USS Belmont (AGTR-4)
|Name:||SS Iran Victory|
|Owner:||War Shipping Administration|
|Operator:||Pacific-Atlantic Steamship Company|
|Laid down:||25 January 1944|
|Launched:||24 March 1944|
|Completed:||4 May 1944|
|Fate:||Transferred to US Navy February 1963, renamed USS Belmont|
|Name:||USS Belmont (AGTR-4)|
|Commissioned:||2 November 1964|
|Decommissioned:||16 January 1970|
|Struck:||16 January 1970|
|Fate:||scrapped, 24 June 1970|
|Class and type:||VC2-S-AP3 Victory ship|
|Tonnage:||7612 GRT, 4,553 NRT|
|Length:||455 ft (139 m)|
|Beam:||62 ft (19 m)|
|Draught:||28 ft (8.5 m)|
|Installed power:||8,500 shp (6,300 kW)|
|Propulsion:||HP & LP turbines geared to a single 20.5-foot (6.2 m) propeller|
|Boats & landing
|Complement:||62 Merchant Marine and 28 US Naval Armed Guards as Victory ship. * 318 as USS Belmont|
USS Belmont (AGTR-4/AG-167) was a Belmont-class technical research ship (a class of US spy ships of the early Cold War), acquired by the U.S. Navy in 1963 and converted for the task of conducting "research in the reception of electromagnetic propagations" (electronic signals intelligence gathering). She was originally built during World War II as a Victory cargo ship named SS Iran Victory.
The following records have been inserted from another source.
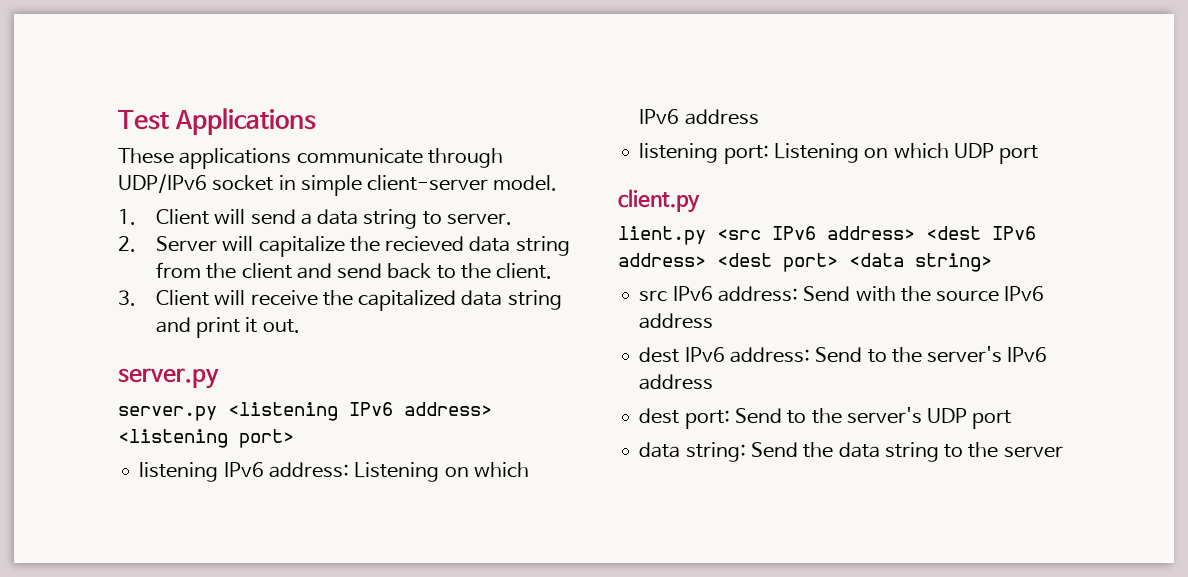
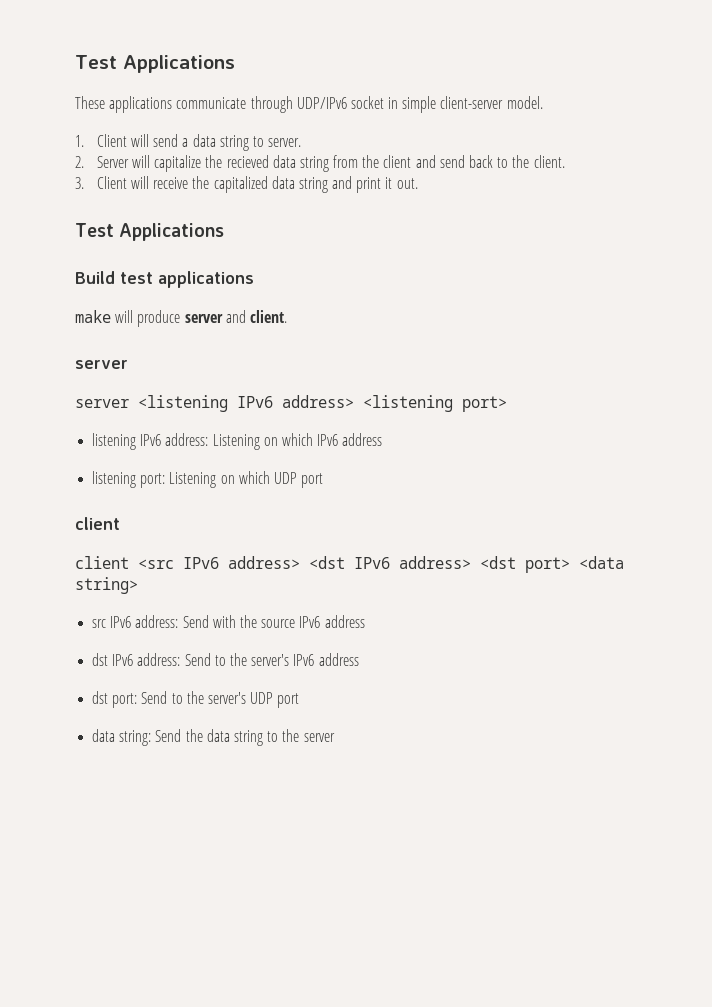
[118,368,219,389] [118,406,217,421] server.py // server.py -> [75,223,225,241] [75,271,254,288] [75,310,287,327] [75,360,128,369] [75,399,129,408] Test Applications // Build test applications // make will produce server and client. // server // server
[618,189,700,213] [618,226,706,245] client.py // lient.py -> [75,517,120,530] [75,556,129,569] client // client
[926,226,1036,240] [618,253,772,267] <dest IPv6 address> <dest -> [309,556,516,569] <dst IPv6 address> <dst
[639,347,680,363] dest -> [92,653,109,666] dst
[639,408,680,424] dest -> [92,691,109,704] dst

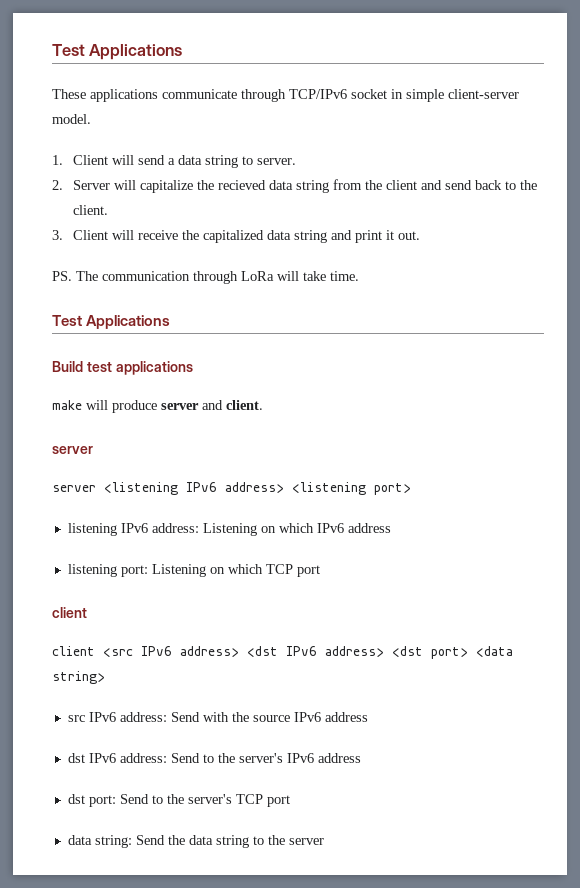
[296,97,347,109] UDP/IPv6 -> [289,89,347,99] TCP/IPv6
(418, 183) none -> [52,271,359,284] // PS. The communication through LoRa will take time.
[273,472,297,484] UDP -> [265,564,293,574] TCP
[250,692,274,704] UDP -> [235,794,263,804] TCP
- 1 SS Iran Victory in World War
- 2 SS Iran Victory namesake
- 3 SS Iran Victory in Korean War
- 4 Acquired by the Navy
- 5 Assigned as technical research ship AGTR-4
- 6 First operational deployment
- 7 Her second deployment to South America
- 8 Circumnavigation of the continent of South America
- 9 Rounding the Cape of Good Hope
- 10 Indian Ocean operations
- 11 Operating with the U.S. Sixth Fleet
- 12 Declared "of limited value," Belmont is scrapped
- 13 See also
- 14 References
- 15 External links
SS Iran Victory in World War
SS Iran Victory was laid down on 25 January 1944 at Portland, Oregon, by the Oregon Shipbuilding Co. under a Maritime Commission contract (MCV hull 94) (1010) as a merchant marine naval cargo ship one of many Victory ship. She was launched on 25 March 1944; sponsored by Mrs. Peter Hegge; and delivered to the Maritime Commission on 23 April 1944. The Maritime Commission then turned her over to a civilian contractor, the Pacific-Atlantic Steamship Company, for operation. The cargo ship continued operations, manned by a civilian crew provided by a series of contractors, until she was laid up at Astoria, Oregon, with the National Defense Reserve Fleet sometime between April 1954 and April 1955.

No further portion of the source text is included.